* What is needed
Using the entries below, write out the line with "<b>WARNING:</b><span> Do not", the line with "</body></html>", and every line in between, exactly as each is written.

User interface change data:
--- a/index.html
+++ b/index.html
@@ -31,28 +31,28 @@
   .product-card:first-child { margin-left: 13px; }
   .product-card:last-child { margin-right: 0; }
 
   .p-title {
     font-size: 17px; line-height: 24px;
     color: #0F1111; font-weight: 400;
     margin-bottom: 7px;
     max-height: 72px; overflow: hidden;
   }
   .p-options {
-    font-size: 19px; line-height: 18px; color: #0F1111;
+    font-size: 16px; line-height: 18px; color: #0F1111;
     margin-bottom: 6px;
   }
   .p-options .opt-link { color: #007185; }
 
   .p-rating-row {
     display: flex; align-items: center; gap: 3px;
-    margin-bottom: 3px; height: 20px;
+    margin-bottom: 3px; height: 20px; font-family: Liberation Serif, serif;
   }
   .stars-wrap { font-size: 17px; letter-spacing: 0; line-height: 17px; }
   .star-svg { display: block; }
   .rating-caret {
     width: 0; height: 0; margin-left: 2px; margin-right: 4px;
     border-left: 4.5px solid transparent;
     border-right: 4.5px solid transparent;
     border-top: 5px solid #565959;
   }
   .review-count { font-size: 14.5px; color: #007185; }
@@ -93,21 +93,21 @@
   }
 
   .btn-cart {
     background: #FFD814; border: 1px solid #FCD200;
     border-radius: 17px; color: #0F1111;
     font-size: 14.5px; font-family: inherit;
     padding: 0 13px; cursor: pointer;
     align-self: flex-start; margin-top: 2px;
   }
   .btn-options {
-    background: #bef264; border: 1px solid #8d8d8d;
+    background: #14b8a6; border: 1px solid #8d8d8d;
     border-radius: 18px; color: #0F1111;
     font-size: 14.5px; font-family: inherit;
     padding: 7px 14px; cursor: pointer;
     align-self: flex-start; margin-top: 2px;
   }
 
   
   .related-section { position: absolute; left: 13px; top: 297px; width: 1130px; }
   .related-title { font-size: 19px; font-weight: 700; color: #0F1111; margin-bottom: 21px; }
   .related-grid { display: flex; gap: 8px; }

--

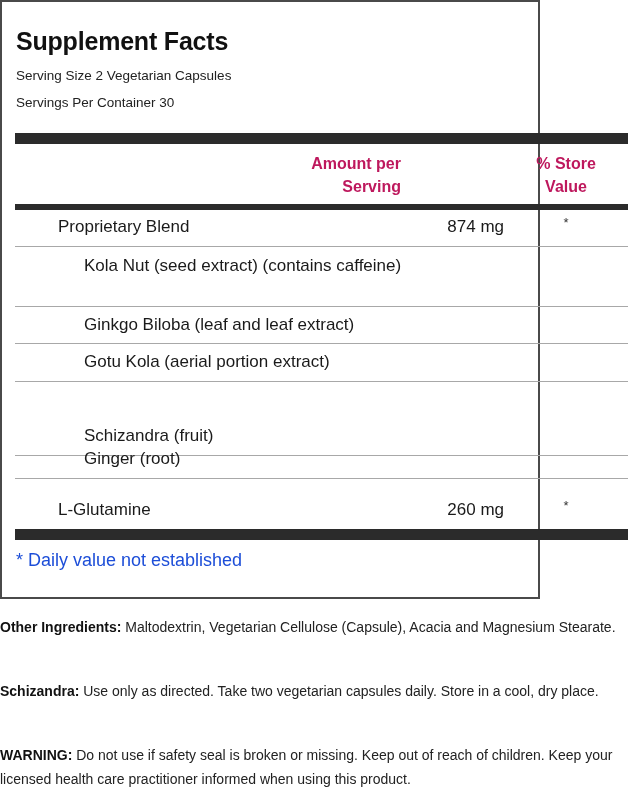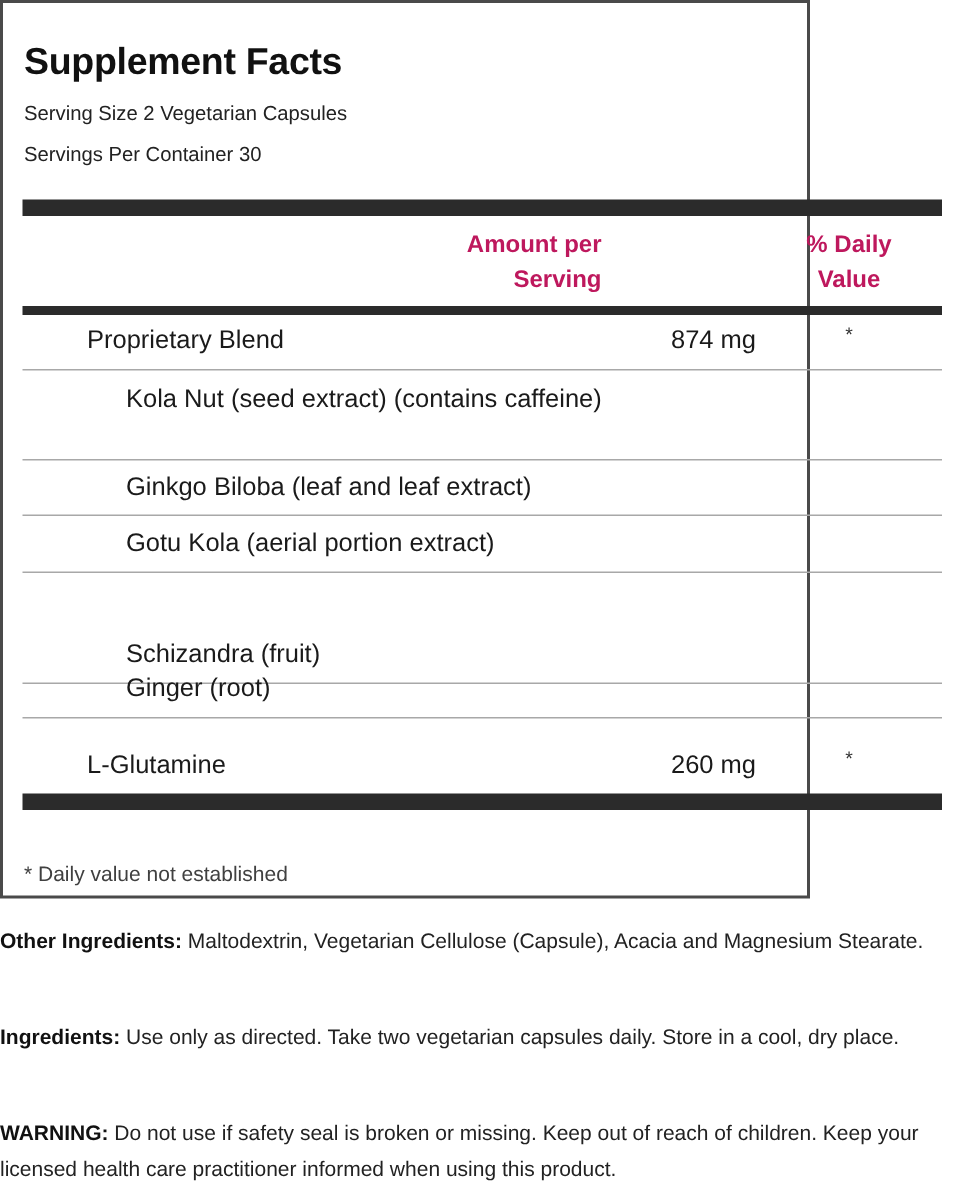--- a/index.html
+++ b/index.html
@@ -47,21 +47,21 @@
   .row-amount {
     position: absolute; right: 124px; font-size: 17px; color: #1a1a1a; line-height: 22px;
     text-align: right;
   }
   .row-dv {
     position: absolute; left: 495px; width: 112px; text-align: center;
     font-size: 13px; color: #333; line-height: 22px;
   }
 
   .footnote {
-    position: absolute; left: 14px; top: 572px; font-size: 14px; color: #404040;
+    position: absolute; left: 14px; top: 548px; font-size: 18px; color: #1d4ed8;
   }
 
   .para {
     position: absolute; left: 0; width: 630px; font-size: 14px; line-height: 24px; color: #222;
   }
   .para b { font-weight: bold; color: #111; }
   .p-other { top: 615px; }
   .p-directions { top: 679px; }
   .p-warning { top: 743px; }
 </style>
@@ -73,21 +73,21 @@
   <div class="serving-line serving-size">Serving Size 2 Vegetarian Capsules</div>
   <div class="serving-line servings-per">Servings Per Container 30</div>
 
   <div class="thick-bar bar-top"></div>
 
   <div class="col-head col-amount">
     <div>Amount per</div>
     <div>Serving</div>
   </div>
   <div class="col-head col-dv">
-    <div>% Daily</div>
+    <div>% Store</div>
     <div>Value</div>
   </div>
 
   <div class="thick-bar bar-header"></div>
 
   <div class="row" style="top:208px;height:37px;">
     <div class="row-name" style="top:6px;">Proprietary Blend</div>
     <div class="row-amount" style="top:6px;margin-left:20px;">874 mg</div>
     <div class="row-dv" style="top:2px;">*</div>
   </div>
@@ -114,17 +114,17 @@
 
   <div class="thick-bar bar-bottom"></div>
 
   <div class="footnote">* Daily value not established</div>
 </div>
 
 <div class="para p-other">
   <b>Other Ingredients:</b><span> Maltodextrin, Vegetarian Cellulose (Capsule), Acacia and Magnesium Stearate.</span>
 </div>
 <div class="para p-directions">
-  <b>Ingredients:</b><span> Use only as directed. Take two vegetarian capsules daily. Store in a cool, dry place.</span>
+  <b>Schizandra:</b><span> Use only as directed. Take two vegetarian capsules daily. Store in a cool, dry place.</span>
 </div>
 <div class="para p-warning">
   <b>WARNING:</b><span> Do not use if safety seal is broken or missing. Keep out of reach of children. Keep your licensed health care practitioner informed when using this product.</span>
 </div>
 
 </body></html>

* Solution to this exercise
   <b>WARNING:</b><span> Do not use if safety seal is broken or missing. Keep out of reach of children. Keep your licensed health care practitioner informed when using this product.</span>
 </div>
 
 </body></html>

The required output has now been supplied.